Here's the whole pamphlet by Lenin:

Imperialism, the Highest Stage of Capitalism -
[https://www.marxists.org/archive/lenin/works/1916/imp-
hsc/](https://www.marxists.org/archive/lenin/works/1916/imp-hsc/)

I'm no Marxist by any means, but I think it's possible to appreciate some of
these insights into society, without dismissing (or agreeing with) the
ideology that it's become.

------
chiefalchemist
And ever since, tech companies - for the most part - have been much less naive
about what can happen when tangling with politicians, especially the W.DC
type.

------
rektide
The loan to buy dos gets all the storytime usually. So some airing of the part
about putting ibm through the ringer. Yup.
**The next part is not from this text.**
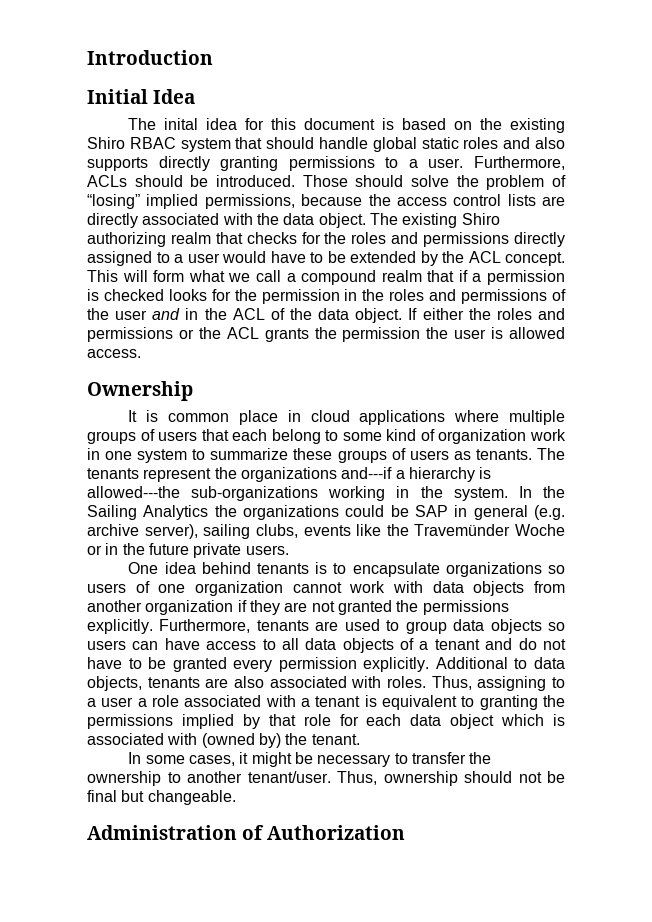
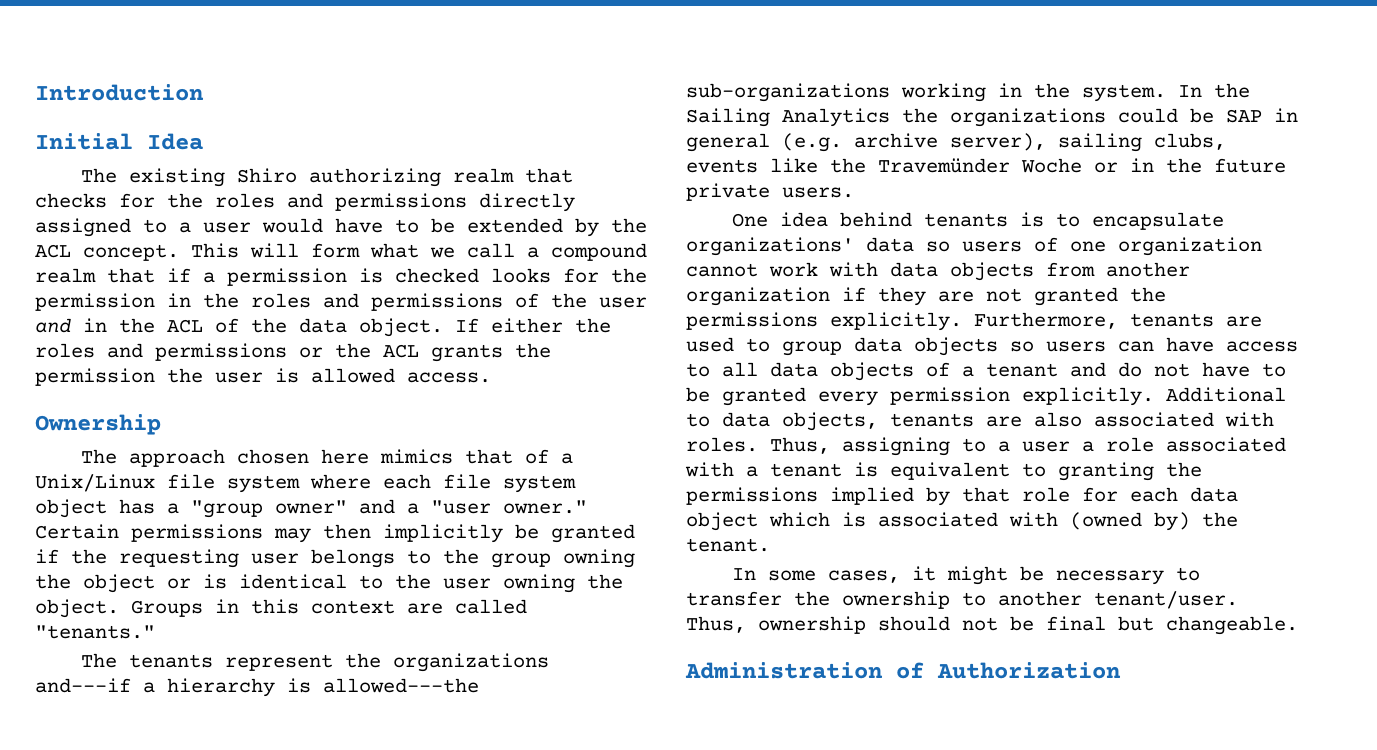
[164,118,565,133] [87,137,566,152] [87,156,565,171] [87,175,566,190] [87,194,565,209] [87,213,398,228] inital idea for this document is based on the existing Shiro RBAC system that should handle global static roles and also supports directly granting permissions to a user. Furthermore, ACLs should be introduced. Those should solve the problem of “losing” implied permissions, because the access control lists are directly associated with the data object. The -> (118, 175) none
[128,410,565,425] [87,429,567,444] [87,448,532,463] It is common place in cloud applications where multiple groups of users that each belong to some kind of organization work in one system to summarize these groups of users as tenants. -> [81,449,574,467] [35,474,576,493] [35,499,587,518] [35,524,635,543] [35,549,635,568] [35,574,623,593] [35,599,527,618] [35,625,155,639] The approach chosen here mimics that of a Unix/Linux file system where each file system object has a "group owner" and a "user owner." Certain permissions may then implicitly be granted if the requesting user belongs to the group owning the object or is identical to the user owning the object. Groups in this context are called "tenants." //
[445,562,542,577] organizations -> [686,237,914,256] organizations' data

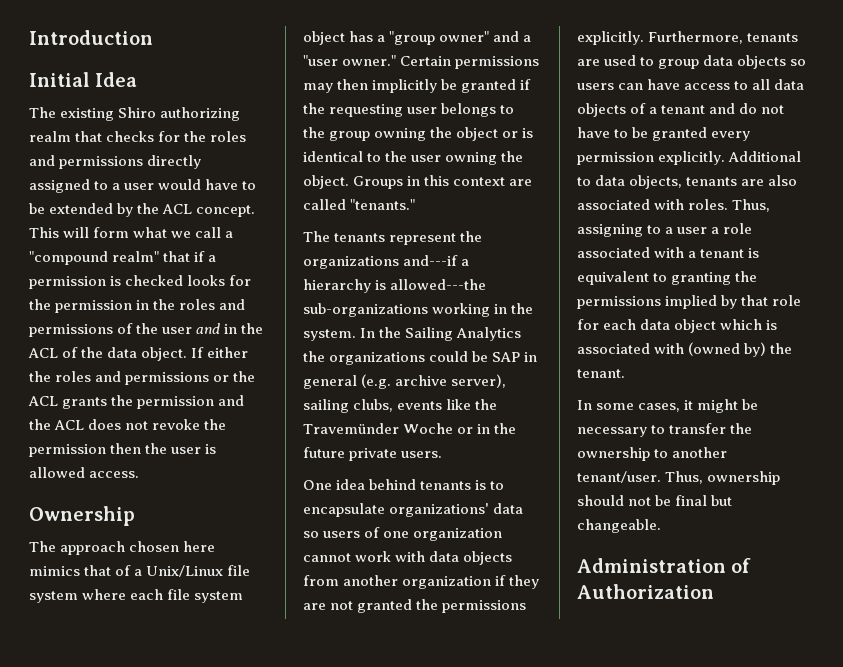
[551,243,647,261] [35,268,96,283] compound realm -> [29,251,160,265] "compound realm"
(155, 377) none -> [218,395,245,406] [29,419,227,430] [29,443,142,457] and the ACL does not revoke the permission then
The applied practices of capital.

------
kren
Let's forget about the tens of thousands of companies that thrived and
hundreds of thousands of jobs created for Bill Gates' horrible ways. And the
fact that they willingly paid because they thought having Microsoft products
was better than not having Microsoft products. No one benefited from his
robber-baronry and everyone was forced to use Microsoft technology, even
Apple, and those products brought no value to no one. Oh man, I can't even
believe he would ever want to donate half of it to the prosperity of humanity
either. What good does that do?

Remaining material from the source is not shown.